- _What is expected_
What are the lines, copied exactly, from the one containing "shipping: 27.38 -> none" through the last line of the records below, both included?

- _Exercise material_
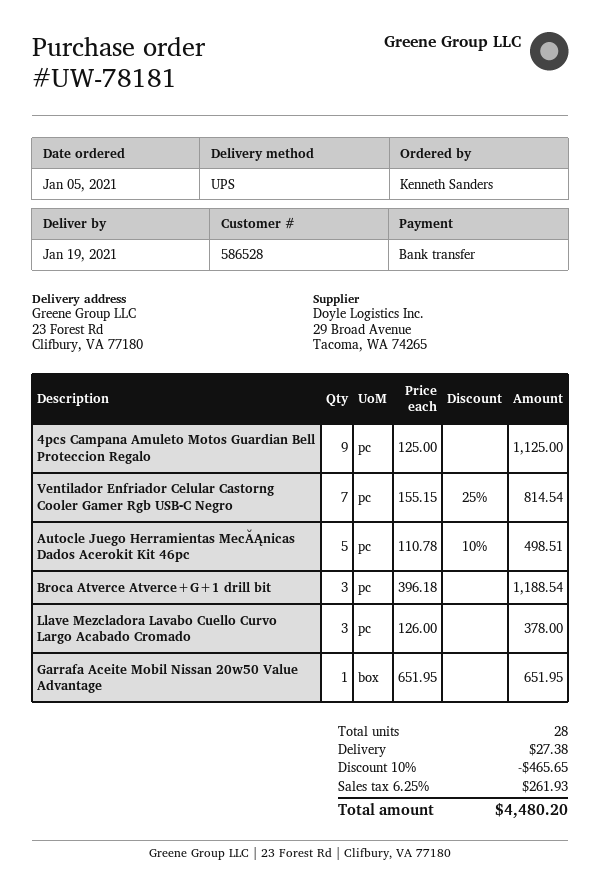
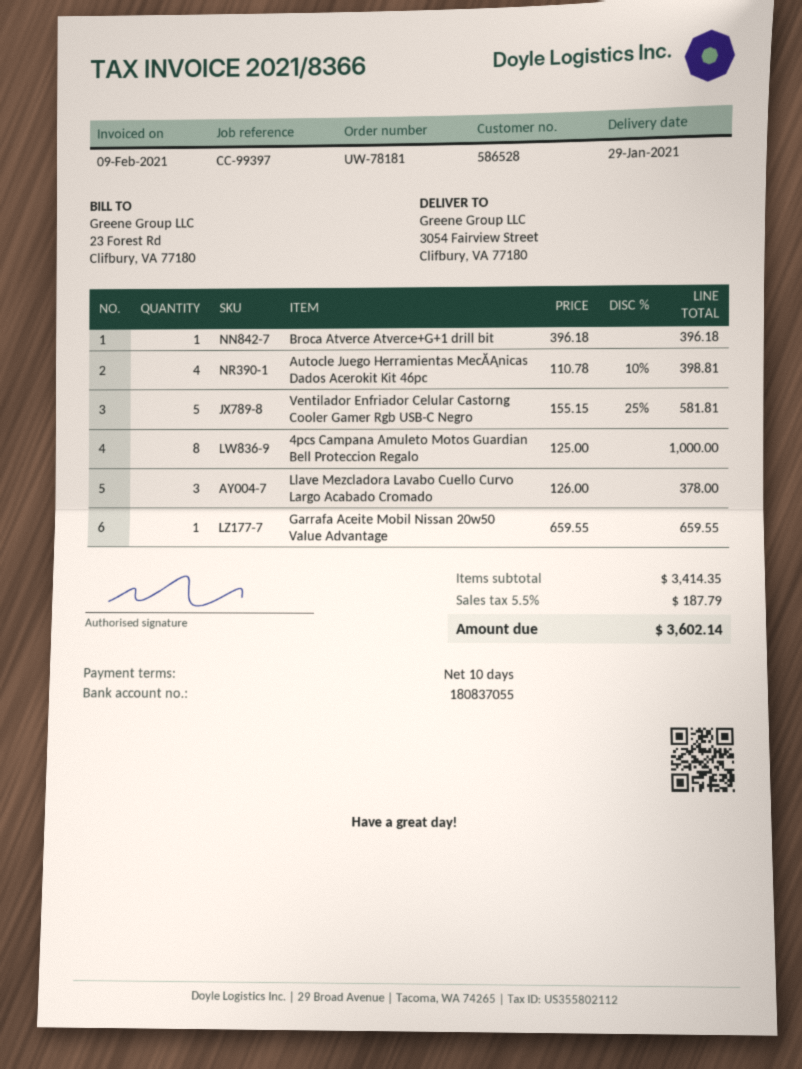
delivery date: 2021-01-19 -> 2021-01-29
ship to: 23 Forest Rd, Clifbury, VA 77180 -> 3054 Fairview Street, Clifbury, VA 77180
4pcs Campana Amuleto Motos Guardian Bell Proteccion Regalo: 9 x 125.00 = 1125.00 -> 8 x 125.00 = 1000.00
Ventilador Enfriador Celular Castorng Cooler Gamer Rgb USB-C Negro: 7 x 155.15 - 25% = 814.54 -> 5 x 155.15 - 25% = 581.81
Autocle Juego Herramientas MecĂĄnicas Dados Acerokit Kit 46pc: 5 x 110.78 - 10% = 498.51 -> 4 x 110.78 - 10% = 398.81
Broca Atverce Atverce+G+1 drill bit: 3 x 396.18 = 1188.54 -> 1 x 396.18 = 396.18
Garrafa Aceite Mobil Nissan 20w50 Value Advantage: 1 x 651.95 = 651.95 -> 1 x 659.55 = 659.55
discount: 10% = 465.65 -> none
shipping: 27.38 -> none
tax: 6.25% = 261.93 -> 5.5% = 187.79
total: 4480.20 -> 3602.14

- _Solution for this problem_
shipping: 27.38 -> none
tax: 6.25% = 261.93 -> 5.5% = 187.79
total: 4480.20 -> 3602.14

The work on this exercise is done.